Sunday, October 1, 2000

So what do visionaries view as the real Internet and communications paradigm for the twenty-first century? They see a rush of photons lighting up fibers and whisking data quickly and efficiently over the globe. They see new generation switches routing huge amounts of information at the command of software that will know in a matter of milliseconds where bandwidth is needed and how to deploy it. They see a new breed of optical network that will replace almost every element of the telecom-era infrastructure that exists today — a network that will finally allow the Internet to shed its cocoon of outdated switches and wires and grow into the technological marvel that it has long promised to become.

Who will build it? Today, three standout names come to mind when many people think of the networking industry — Cisco, Nortel and Lucent. That’s only fair, in a sense — the three of them currently have a combined market cap of nearly $850 billion. But the high tech industry moves fast, and apparently un-movable giants can fade away in periods of a few years. Facts are facts, and optical networking is clearly more than just a three-player industry. Today, many would pin the future of the networks on the new powerhouses like Juniper and Sycamore. Some might even bank on a consortium of relatively nascent pre and post-IPO players such as ONI, Amber, Tellium and Avici, among others — all of whom have eschewed acquisition by the big three in hopes of loftier rewards. However you view it, the fresh faces have been instrumental in bringing a new generation of technologies into play. Startups abound, the race is heating up and technologies are evolving at an alarming rate. There will be trillions of dollars awaiting those who succeed, and the big boys are going to have to be nimble on their feet — fighting, innovating, acquiring and scrambling — to preserve their prosperous business lives.

The Shock of the New

“Let’s step back and get some perspective here,” says Krishna Bala, CTO of Tellium. “We are moving to a point where the bandwidth is increasing by a factor of a hundred to a thousand. What that does, essentially, to today’s infrastructure, is that it makes it disappear. There will be a new network build-out — a paradigm shift … given the shift, there is room for a lot of companies to play in the space.” ONI Systems founder and CTO, Rohit Sharma, adds that “E-commerce transactions this year have already been more than half a trillion dollars. Three or four years from now it will be multiple trillion dollars. The infrastructure needed to support all of this is the one that’s going to get built.”

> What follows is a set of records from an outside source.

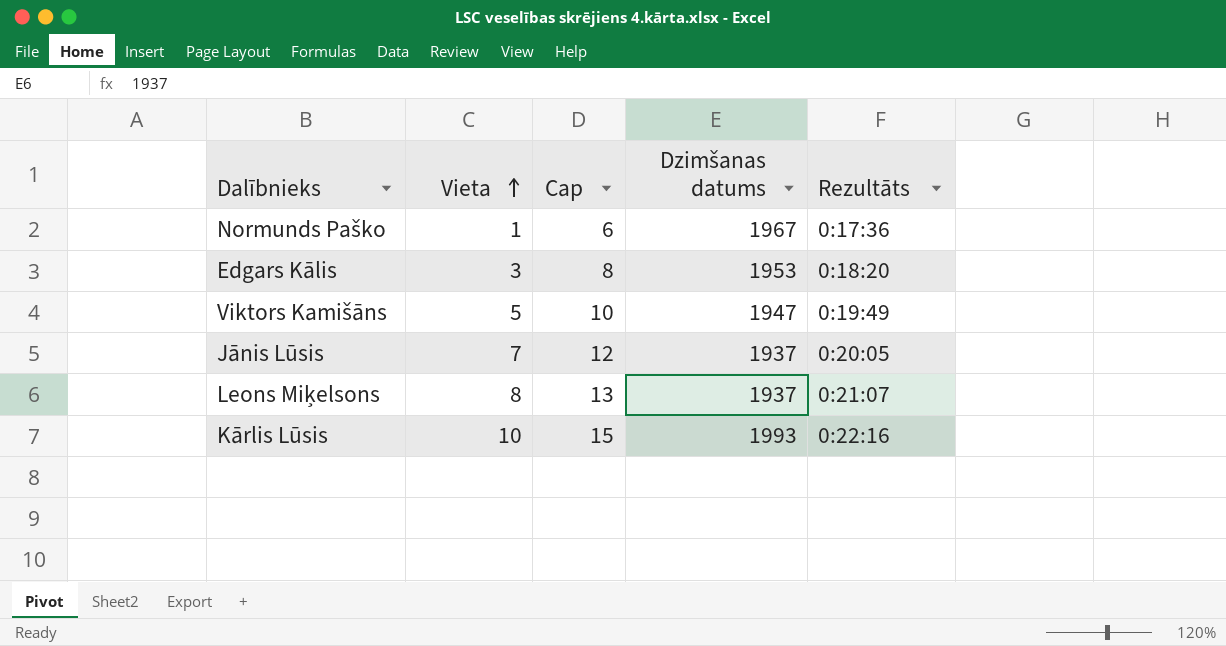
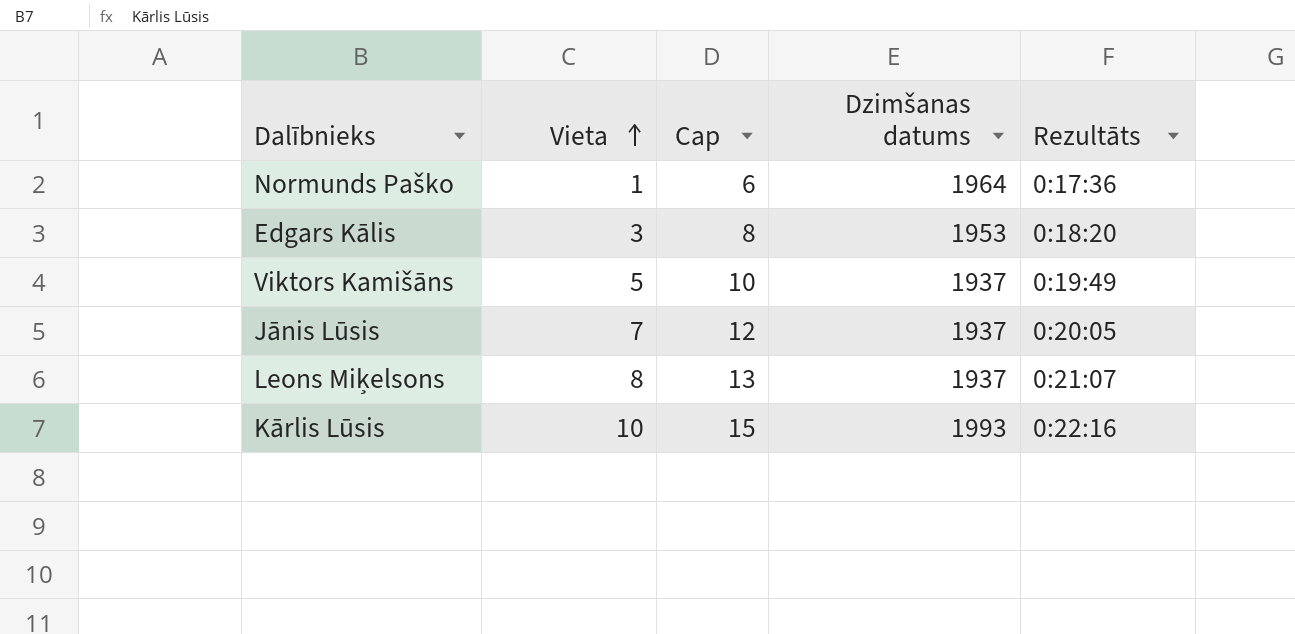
Normunds Paško | Dzimšanas datums: 1967 -> 1964
Viktors Kamišāns | Dzimšanas datums: 1947 -> 1937

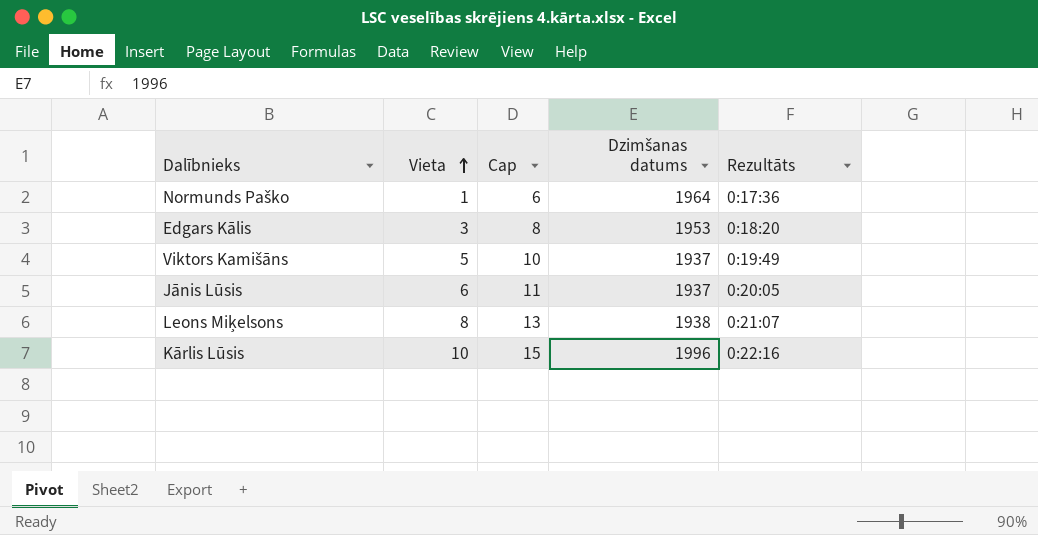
Jānis Lūsis | Vieta: 7 -> 6
Jānis Lūsis | Cap: 12 -> 11
Leons Miķelsons | Dzimšanas datums: 1937 -> 1938
Kārlis Lūsis | Dzimšanas datums: 1993 -> 1996

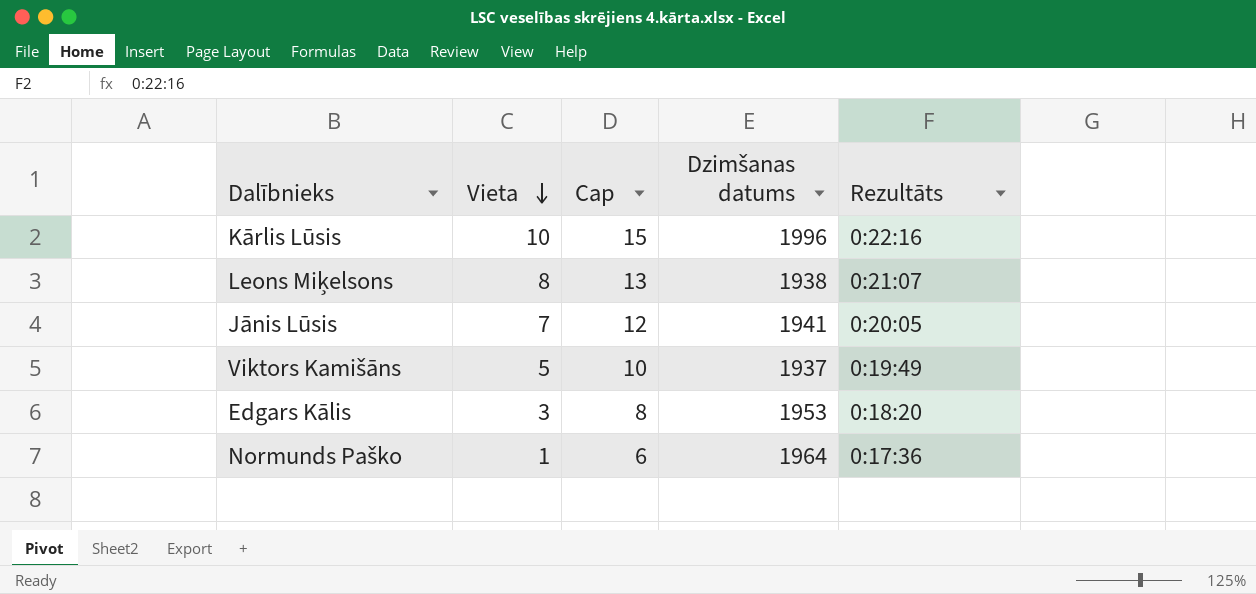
row order: Vieta ascending -> Vieta descending
Jānis Lūsis | Vieta: 6 -> 7
Jānis Lūsis | Cap: 11 -> 12
Jānis Lūsis | Dzimšanas datums: 1937 -> 1941

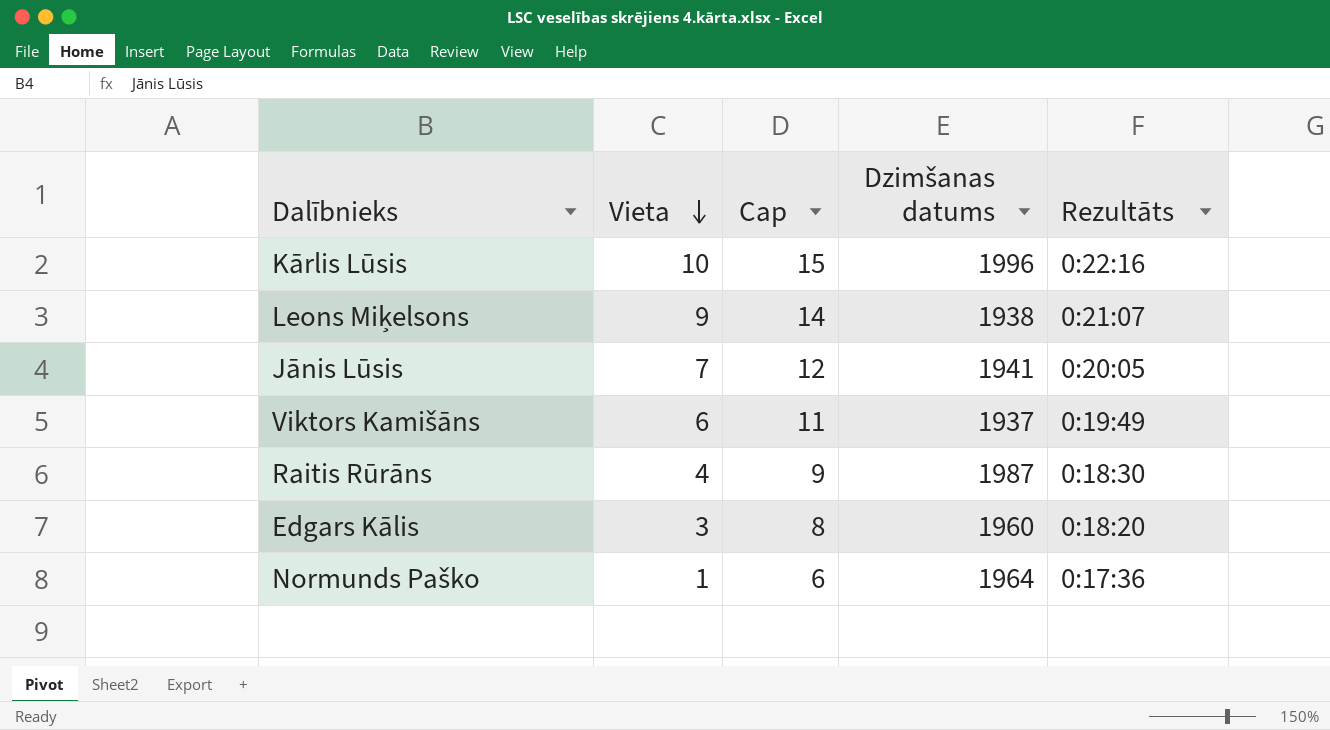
Leons Miķelsons | Vieta: 8 -> 9
Leons Miķelsons | Cap: 13 -> 14
Viktors Kamišāns | Vieta: 5 -> 6
Viktors Kamišāns | Cap: 10 -> 11
row Raitis Rūrāns: none -> 4 | 9 | 1987 | 0:18:30
Edgars Kālis | Dzimšanas datums: 1953 -> 1960

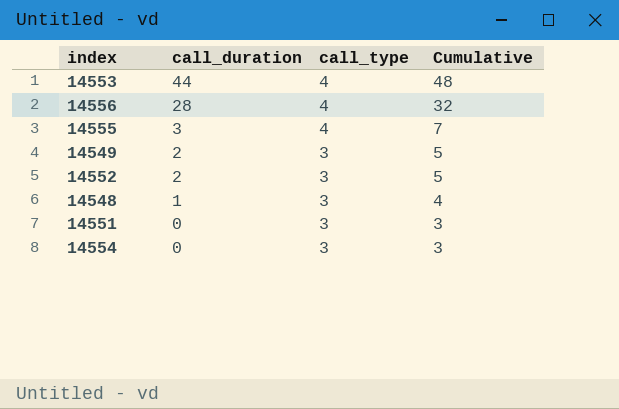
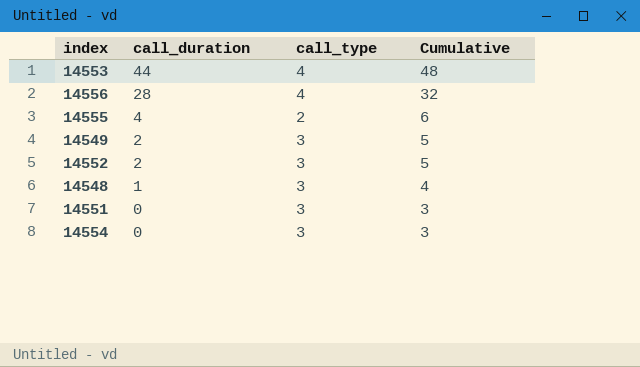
14555 | call_duration: 3 -> 4
14555 | call_type: 4 -> 2
14555 | Cumulative: 7 -> 6

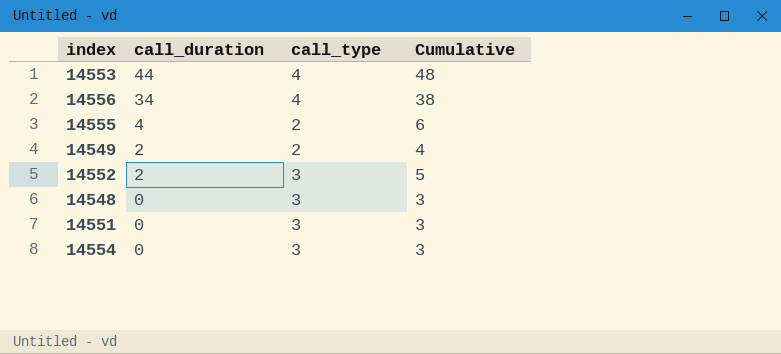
14556 | call_duration: 28 -> 34
14556 | Cumulative: 32 -> 38
14549 | call_type: 3 -> 2
14549 | Cumulative: 5 -> 4
14548 | call_duration: 1 -> 0
14548 | Cumulative: 4 -> 3

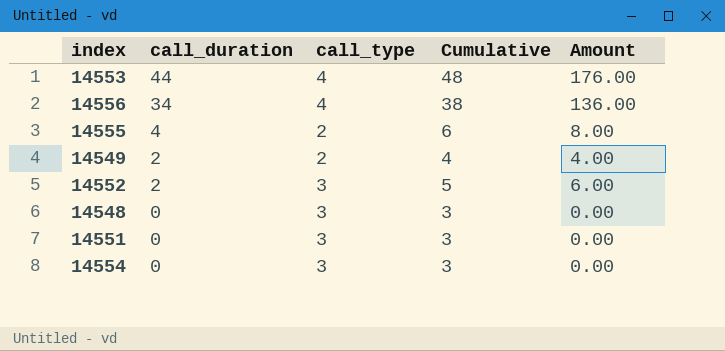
column Amount | formula: none -> [call_duration] * [call_type]

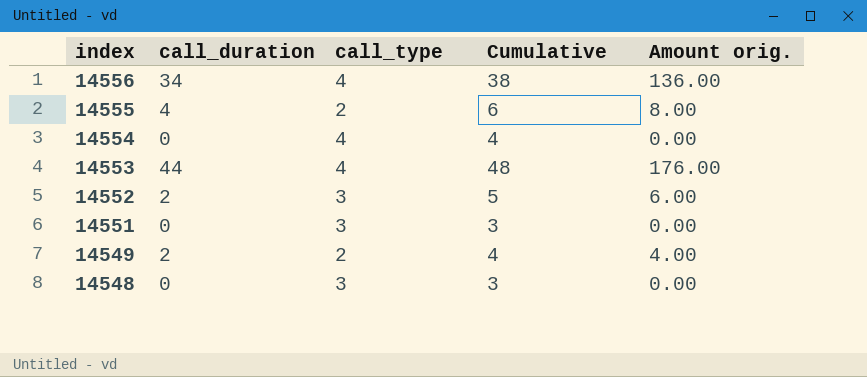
row order: call_duration descending -> index descending
column name: Amount -> Amount orig.
14554 | call_type: 3 -> 4
14554 | Cumulative: 3 -> 4

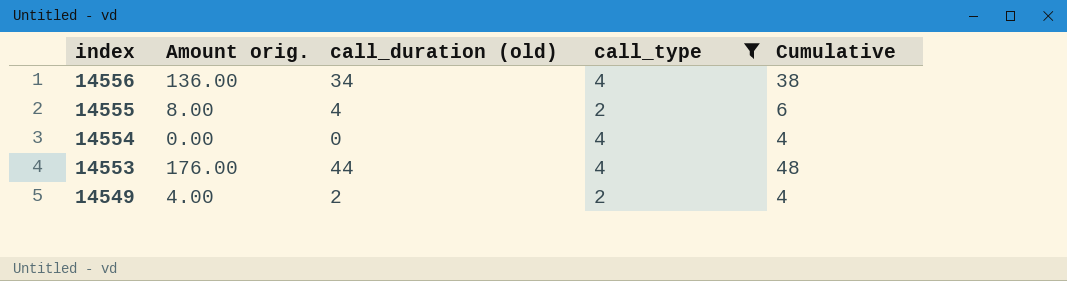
filter: none -> call_type != 3
column Amount orig. | position: 5 -> 2
column name: call_duration -> call_duration (old)

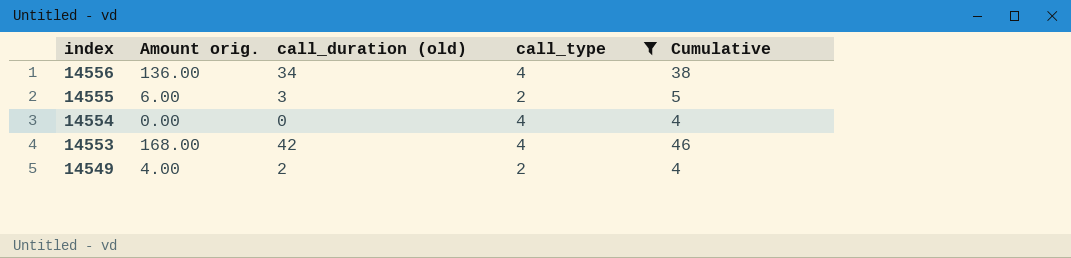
14555 | Amount orig.: 8.00 -> 6.00
14555 | call_duration (old): 4 -> 3
14555 | Cumulative: 6 -> 5
14553 | Amount orig.: 176.00 -> 168.00
14553 | call_duration (old): 44 -> 42
14553 | Cumulative: 48 -> 46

Says Sam Mathan, CEO of Amber Networks, a company that builds network edge aggregation products, “We are not just building a faster, cheaper box, we are addressing a new kind of product — with new technologies that are insurgent in nature — in that they are technologies that will change the way networks are being built.” Nearly every company, new and old, has a statement like this one to advertise the revolutionary nature of its product. Some of this is marketing buzz, but there is certainly astounding innovation taking place. This said, in the complex world of optical networking, how do innovation and business mix?